EXERCISE PROMPT: From the data below, set down exactly the lines between the one holding "text: 53 ->" and the one holding "text-decoration: underline ->", inclusive, and no others.

RECORDS FOR PROCESSING:
= = =
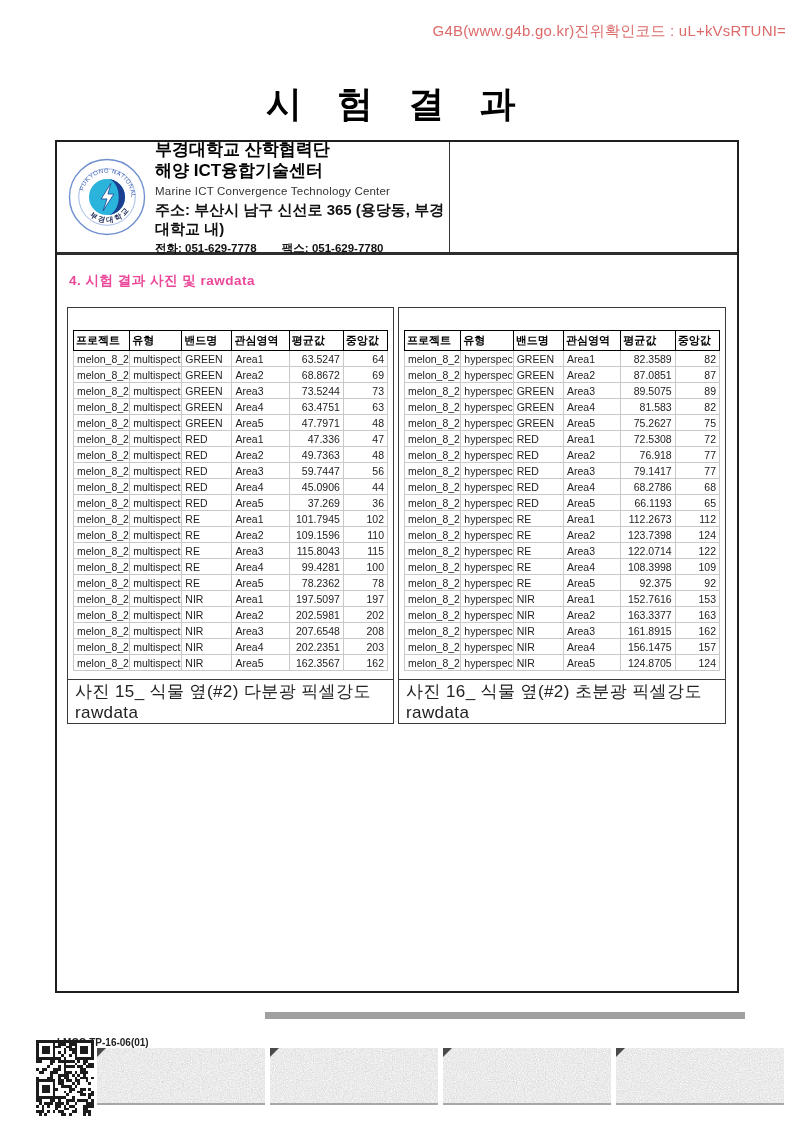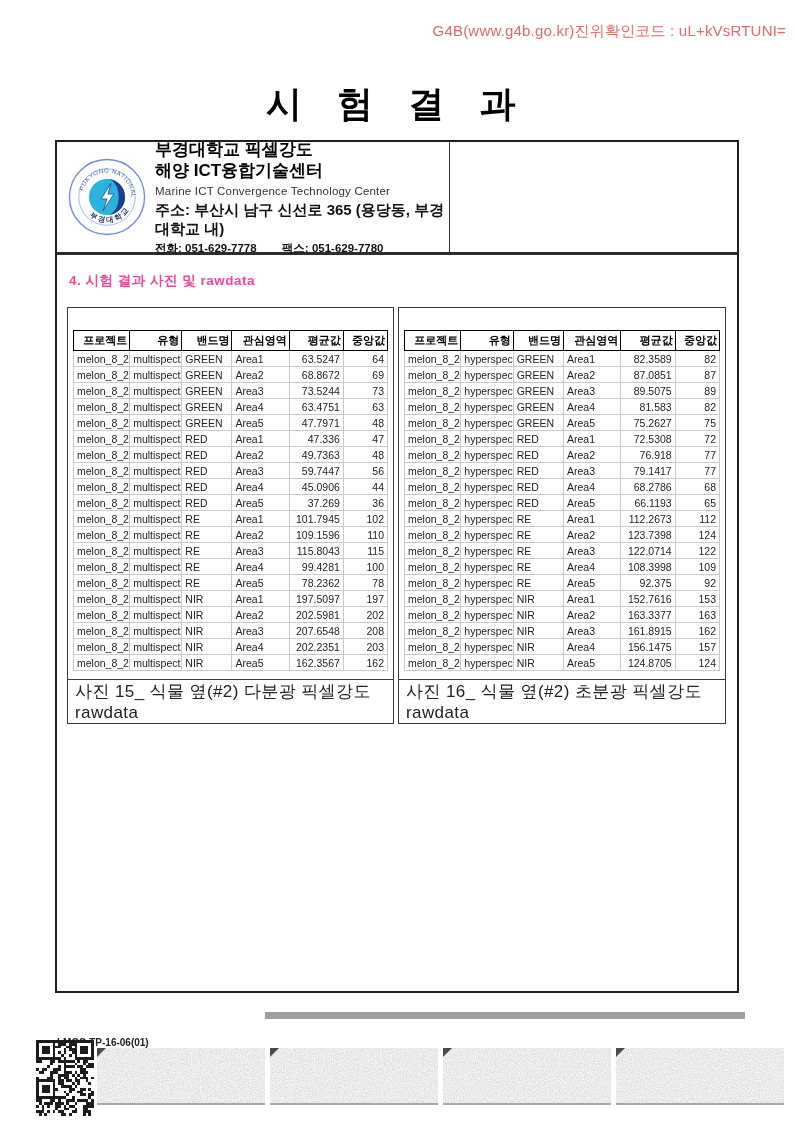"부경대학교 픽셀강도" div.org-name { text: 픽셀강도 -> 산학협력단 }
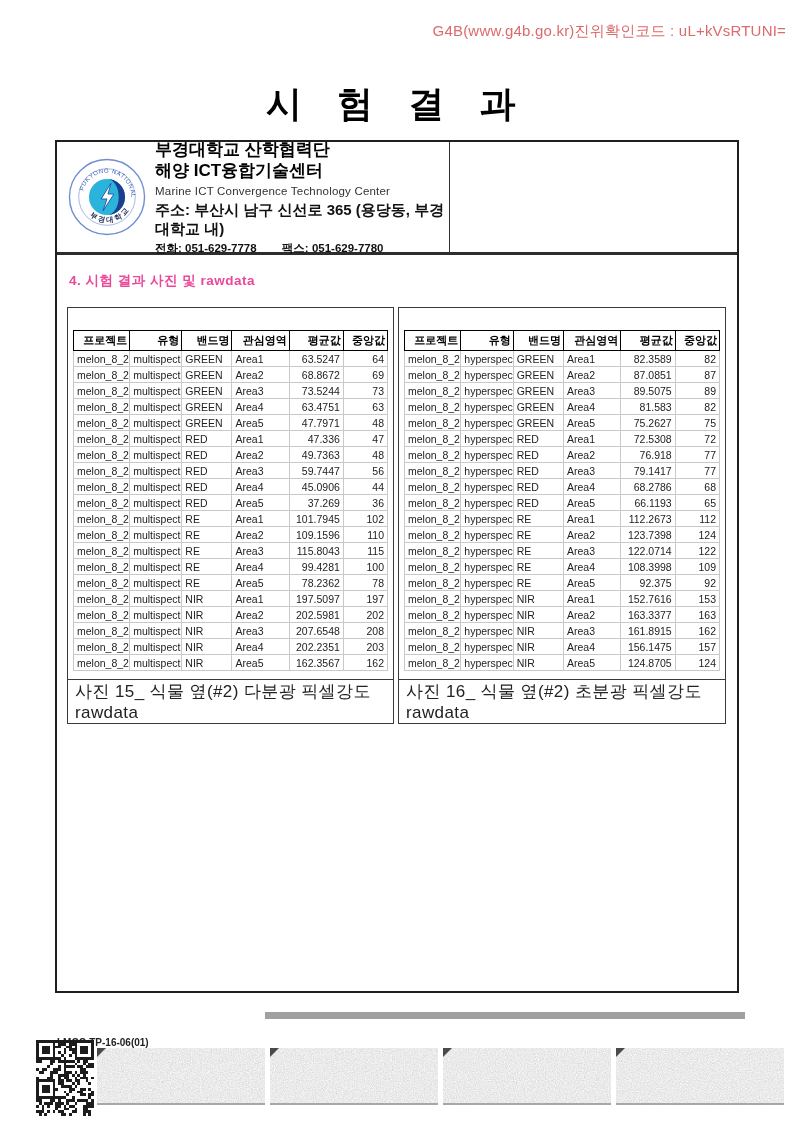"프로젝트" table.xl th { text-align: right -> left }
= = =
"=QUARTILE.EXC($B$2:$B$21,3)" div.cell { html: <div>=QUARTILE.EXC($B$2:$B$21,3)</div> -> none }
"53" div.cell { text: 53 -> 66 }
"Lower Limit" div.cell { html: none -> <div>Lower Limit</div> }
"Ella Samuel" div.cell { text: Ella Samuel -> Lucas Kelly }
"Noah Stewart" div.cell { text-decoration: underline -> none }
= = =
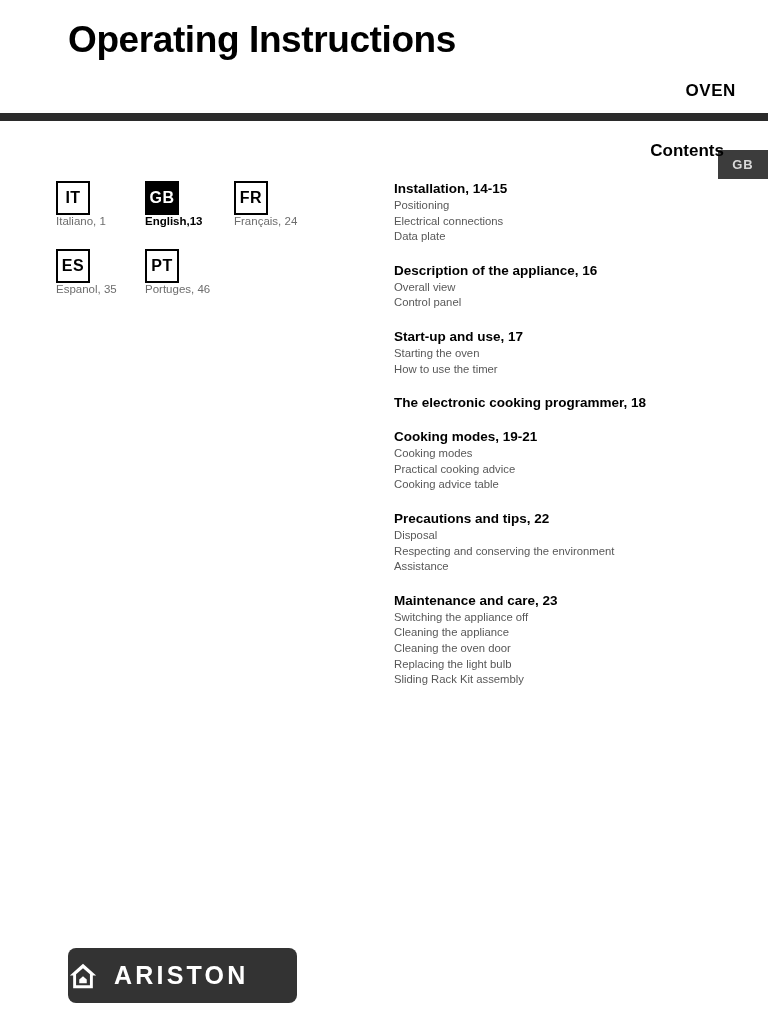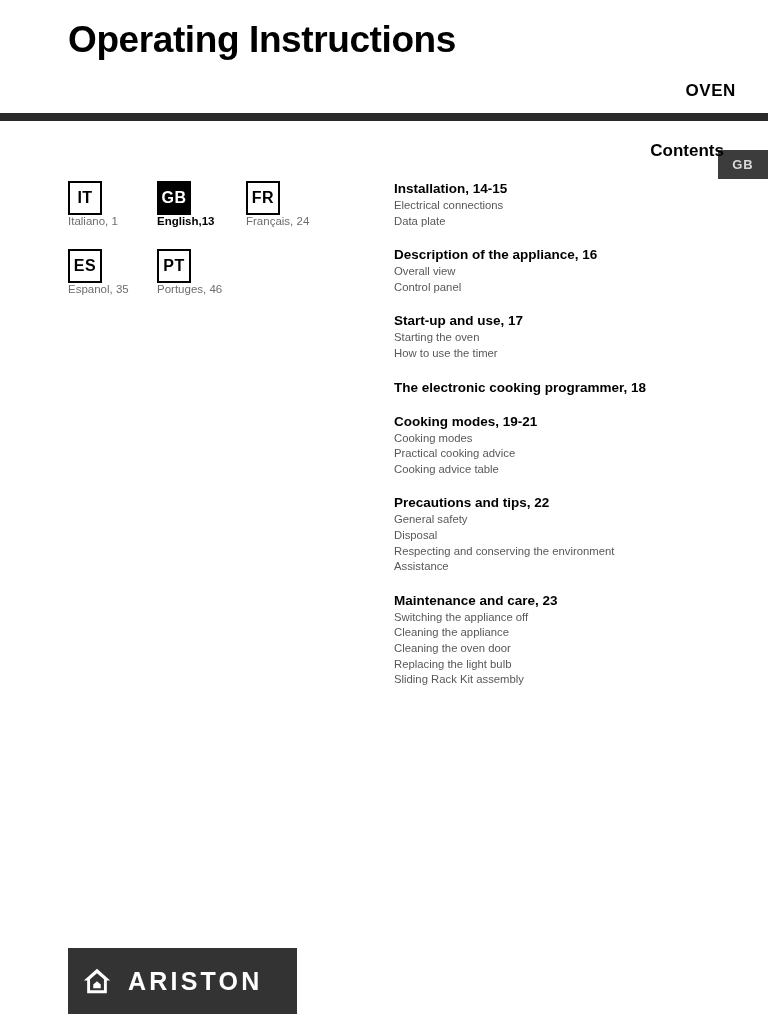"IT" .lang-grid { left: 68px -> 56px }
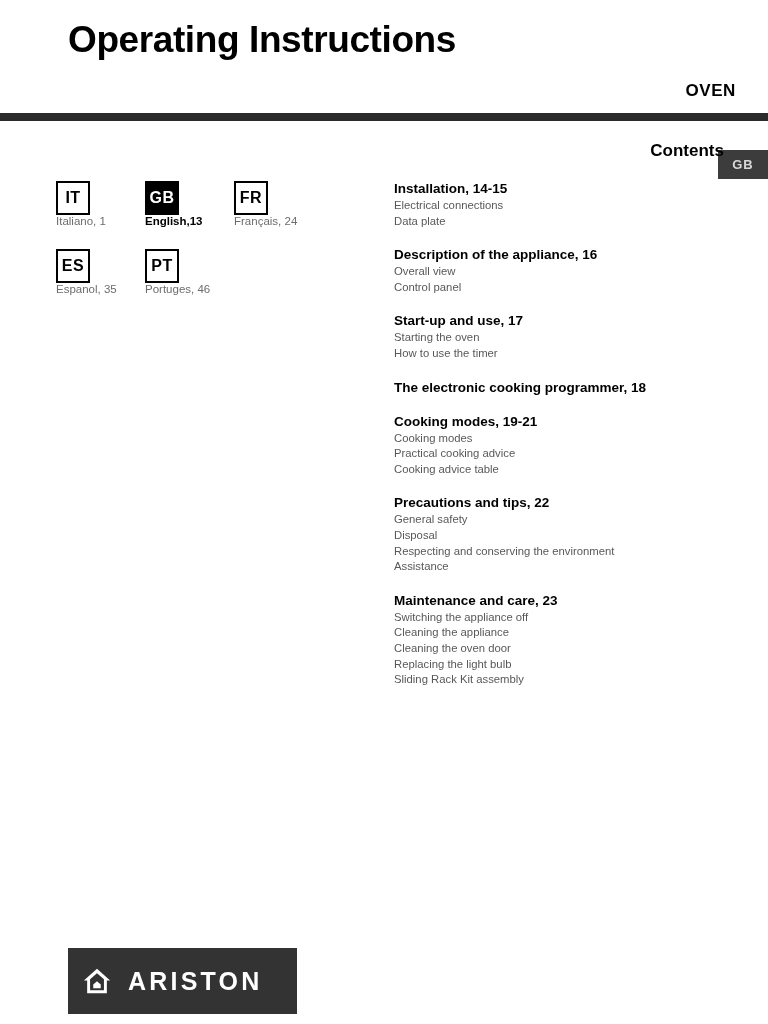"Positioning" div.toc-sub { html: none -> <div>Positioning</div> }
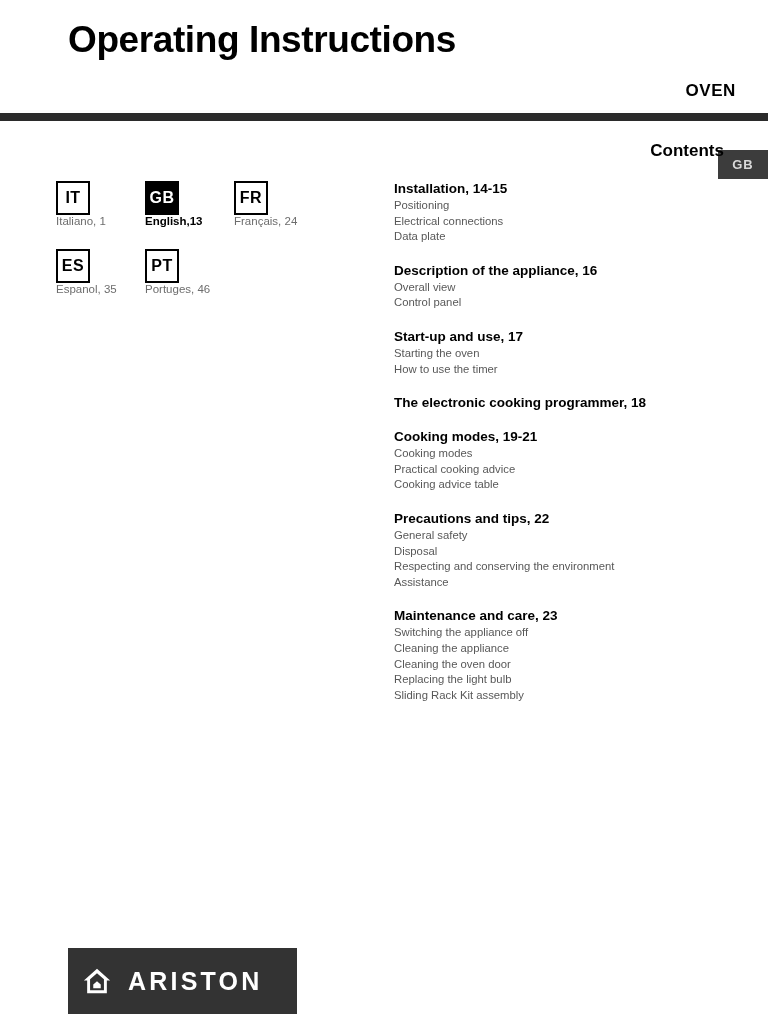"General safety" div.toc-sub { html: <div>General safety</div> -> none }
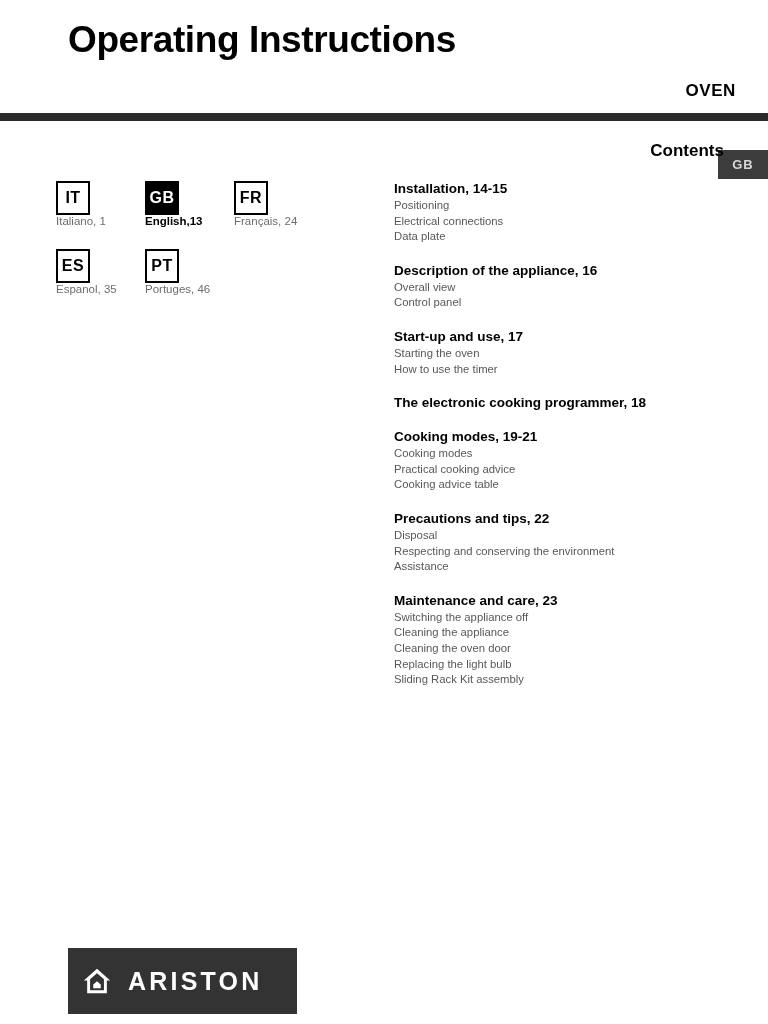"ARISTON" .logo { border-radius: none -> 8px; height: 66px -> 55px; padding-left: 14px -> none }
= = =
WRITTEN ANSWER:
"53" div.cell { text: 53 -> 66 }
"Lower Limit" div.cell { html: none -> <div>Lower Limit</div> }
"Ella Samuel" div.cell { text: Ella Samuel -> Lucas Kelly }
"Noah Stewart" div.cell { text-decoration: underline -> none }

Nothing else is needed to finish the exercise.